In kfarleigh/HybridFindR: Testing for differential introgression

knitr::opts_chunk$set(
  collapse = TRUE,
  comment = "#>"
)

Load HybridFindR and investigate data

# Load HybridFindR
library(HybridFindR)
library(data.table)
library(gghybrid)

# First, we load in our data
data("Anolis")
write.csv(Anolis, 'Data.csv', row.names = FALSE)

# Let's look at our data and see what we have going on
str(Anolis)

We see that the first two columns give us information about each sample and the remaining columns contain genotype data. HybridFindR expects that the first column is the sample id and that the second indicates which population that individual is assigned to. It is important to know which population labels correspond to each source population and the hybrid population as HybridFindR looks for a greater proportion of S1 alleles in hybrids than what would be expected due to random chance. Here, P is the S0 population, H is the hybrid population, and K is the S1 population.

Prepare our data for analysis

We will prepare our data for analysis. We know that there are 2 columns before any genotype information (numprecol = 2), the value indicating missing data is NA (missingval = 'NA'), our data follows the onerow structure format (1 column per marker; onerow = 0), we have 73 individuals in our dataset (numinds = 73), and we know the labels for the source populations (S0.id = 'P' and S1.id = 'K').

Geno <- PrepareData('Data.csv', numprecol = 2, missingval = 'NA', onerow = 0, numinds = 73, S0.id = 'P', S1.id = 'K')

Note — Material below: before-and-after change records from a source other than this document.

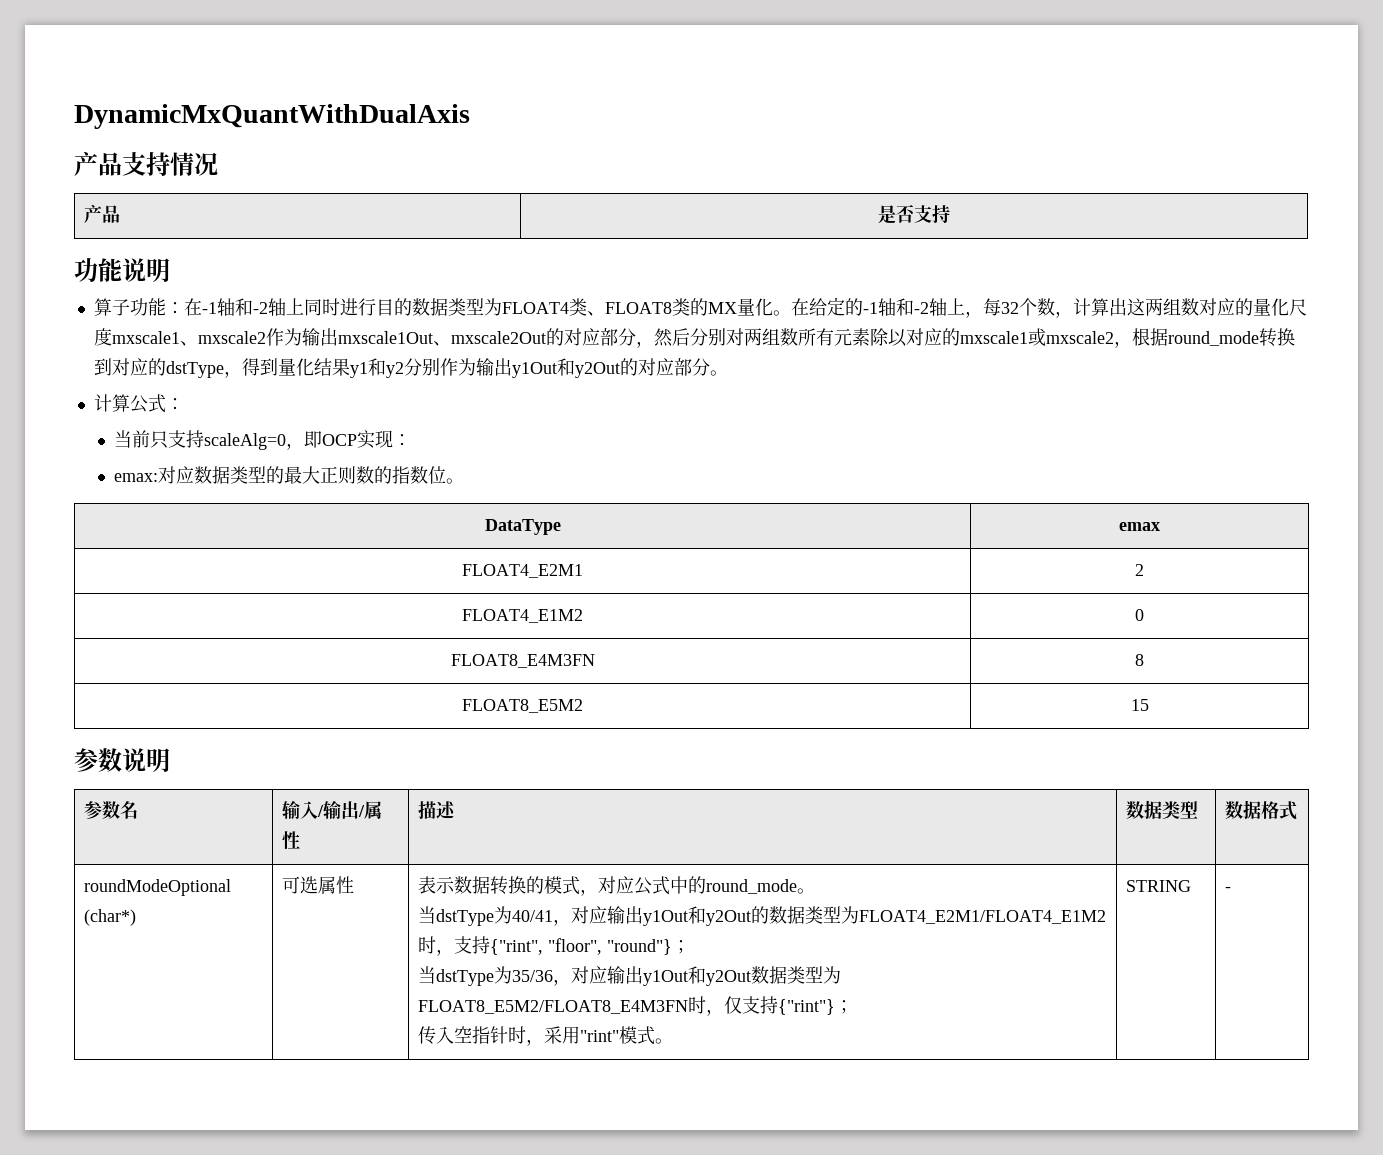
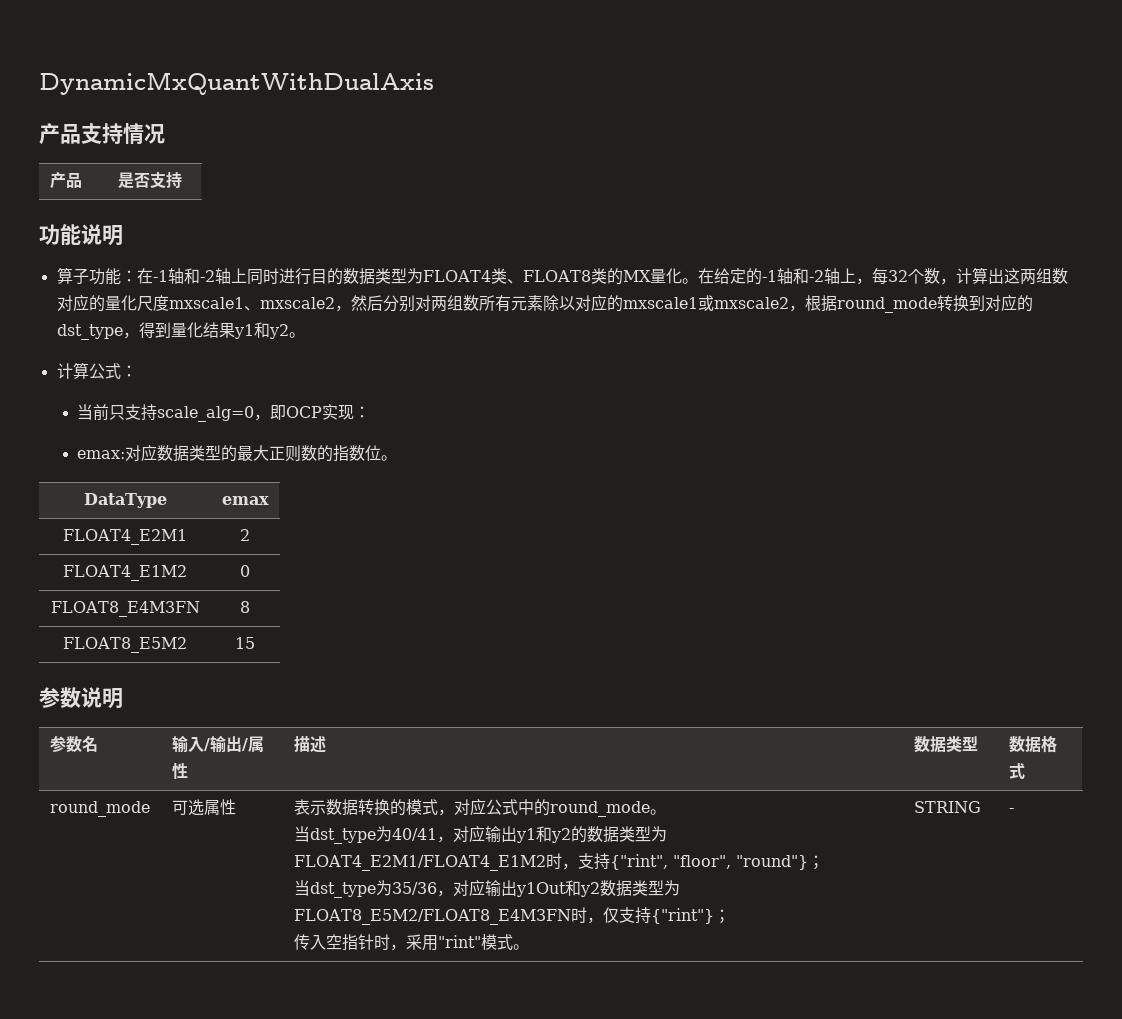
- 在给定的-1轴和-2轴上，每32个数，计算出这两组数对应的量化尺度mxscale1、mxscale2作为输出mxscale1Out、mxscale2Out的对应部分，然后分别对两组数所有元素除以对应的mxscale1或mxscale2，根据round_mode转换到对应的dstType，得到量化结果y1和y2分别作为输出y1Out和y2Out的对应部分。
+ 在给定的-1轴和-2轴上，每32个数，计算出这两组数对应的量化尺度mxscale1、mxscale2，然后分别对两组数所有元素除以对应的mxscale1或mxscale2，根据round_mode转换到对应的dst_type，得到量化结果y1和y2。
- 当前只支持scaleAlg=0，即OCP实现：
+ 当前只支持scale_alg=0，即OCP实现：
  参数名 | 输入/输出/属性 | 描述 | 数据类型 | 数据格式
- roundModeOptional (char*)
+ round_mode
- 当dstType为40/41，对应输出y1Out和y2Out的数据类型为FLOAT4_E2M1/FLOAT4_E1M2时，支持{"rint", "floor", "round"}；
+ 当dst_type为40/41，对应输出y1和y2的数据类型为FLOAT4_E2M1/FLOAT4_E1M2时，支持{"rint", "floor", "round"}；
- 当dstType为35/36，对应输出y1Out和y2Out数据类型为FLOAT8_E5M2/FLOAT8_E4M3FN时，仅支持{"rint"}；
+ 当dst_type为35/36，对应输出y1Out和y2数据类型为FLOAT8_E5M2/FLOAT8_E4M3FN时，仅支持{"rint"}；

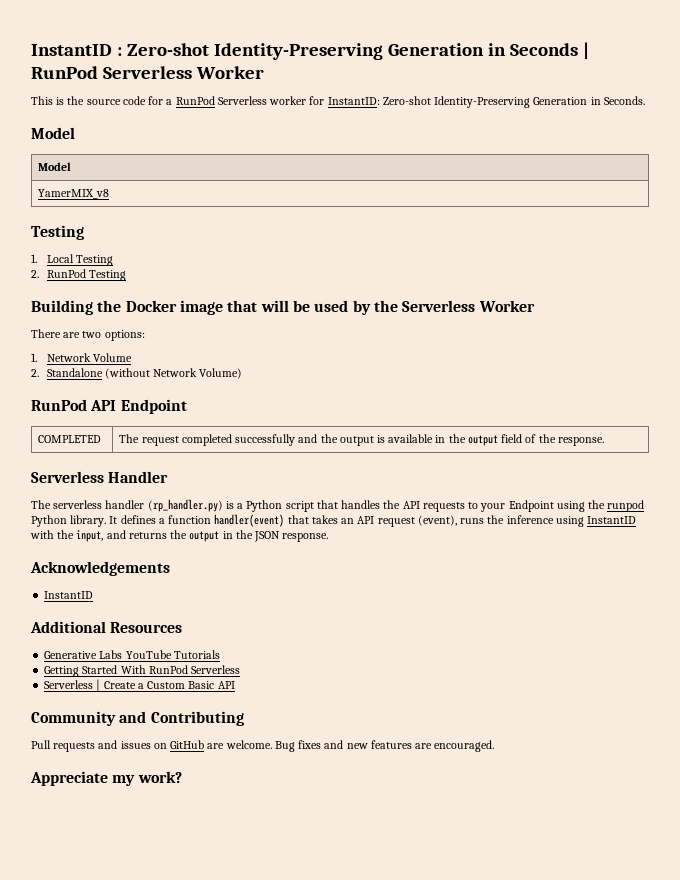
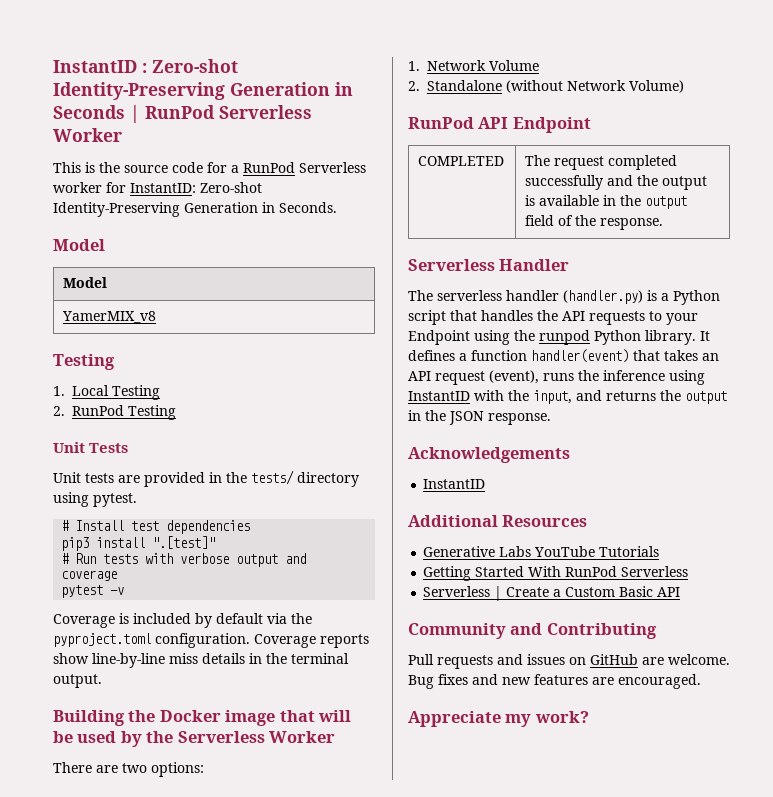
+ Unit Tests
+ Unit tests are provided in the tests/ directory using pytest.
+ # Install test dependencies
+ pip3 install ".[test]"
+ # Run tests with verbose output and coverage
+ pytest -v
+ Coverage is included by default via the pyproject.toml configuration. Coverage reports show line-by-line miss details in the terminal output.
- The serverless handler (rp_handler.py) is a Python script that handles the API requests to your Endpoint using the runpod Python library.
+ The serverless handler (handler.py) is a Python script that handles the API requests to your Endpoint using the runpod Python library.

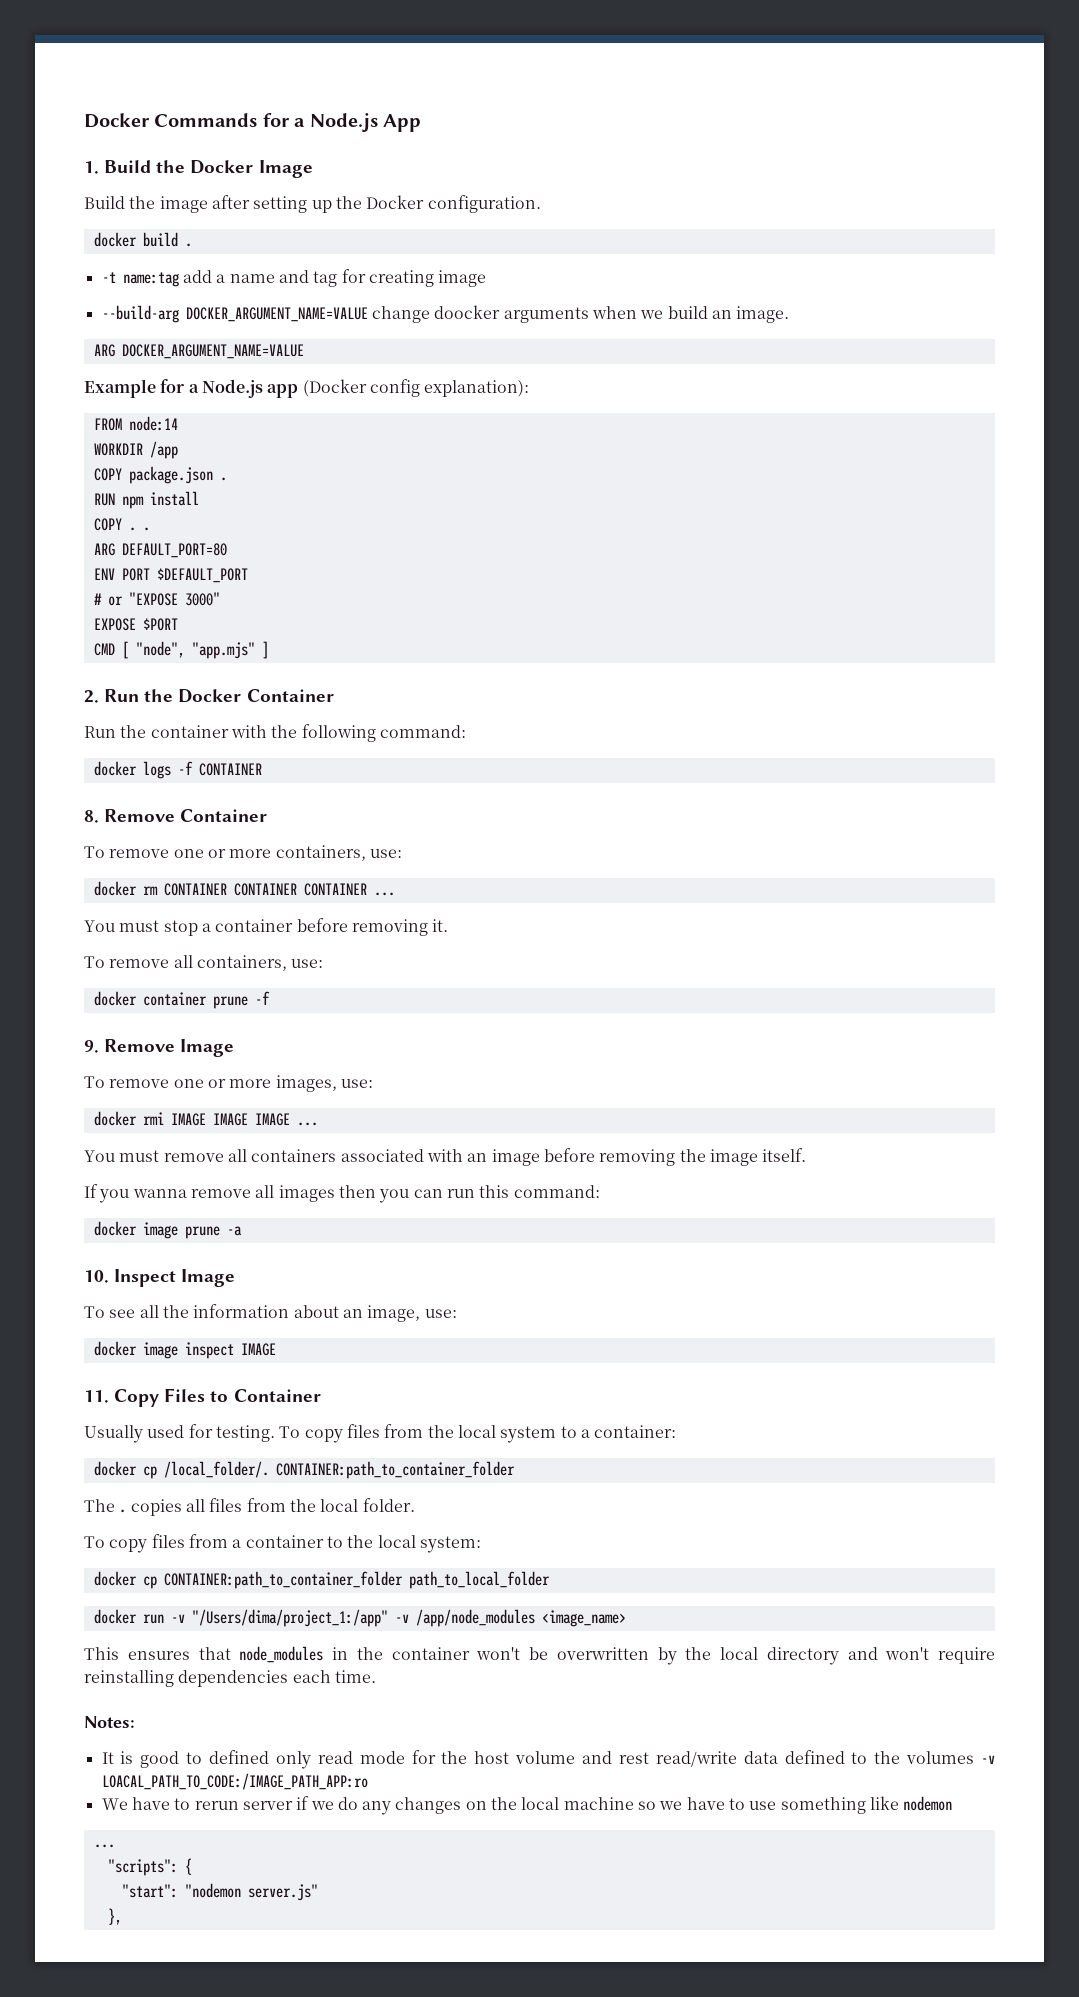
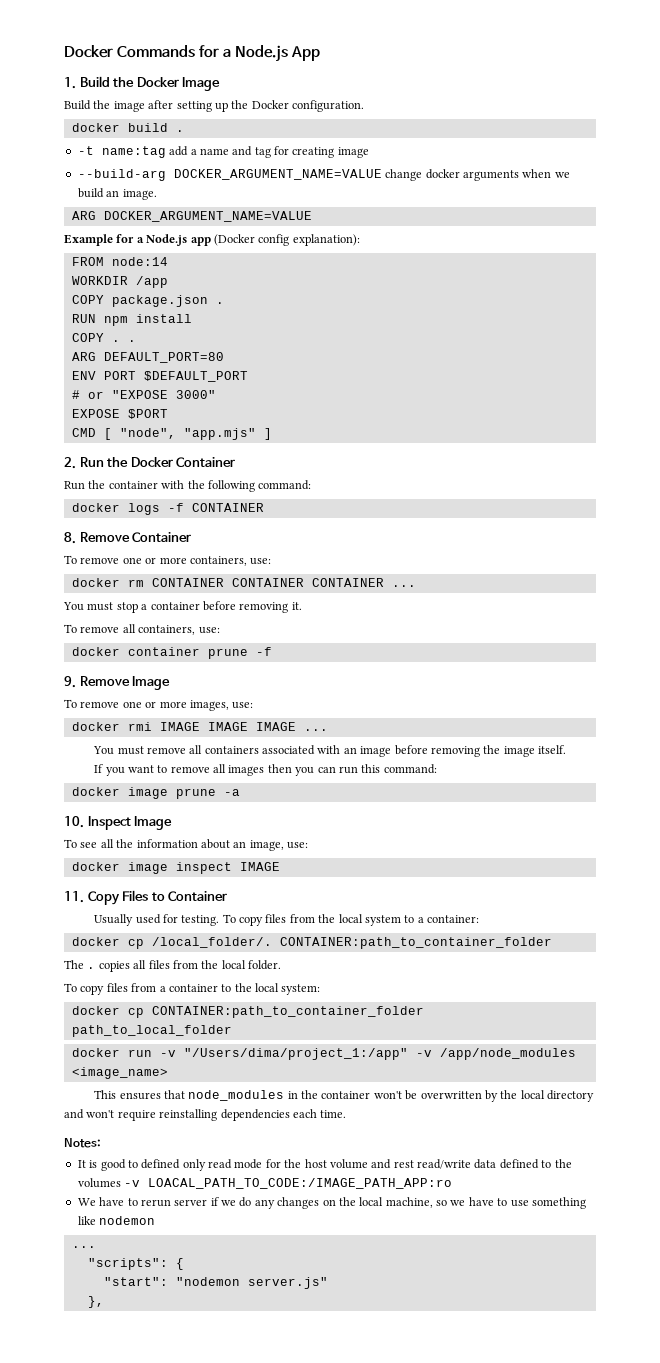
- --build-arg DOCKER_ARGUMENT_NAME=VALUE change doocker arguments when we build an image.
+ --build-arg DOCKER_ARGUMENT_NAME=VALUE change docker arguments when we build an image.
- If you wanna remove all images then you can run this command:
+ If you want to remove all images then you can run this command:
- We have to rerun server if we do any changes on the local machine so we have to use something like nodemon
+ We have to rerun server if we do any changes on the local machine, so we have to use something like nodemon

Run differential introgression analysis

Now we get to look for SNPs that are exhibiting signals of differential introgression. We need the dataframe generate by the PrepareData function (Geno), the labels for each population (H.id = 'H', S0.id = 'P', S1.id = 'K'), the number of individuals (n.ind = 73), the number of permutations to run for significance testing (permutations = 10000), and the ploidy of your data (ploidy = 2). Remember, HybridFindR looks for an greater proportion of S1 alleles than would be expected due to random chance. So in this example we are looking for SNPs that have a greater proportion of K alleles in hybrids than we would expect due to chance.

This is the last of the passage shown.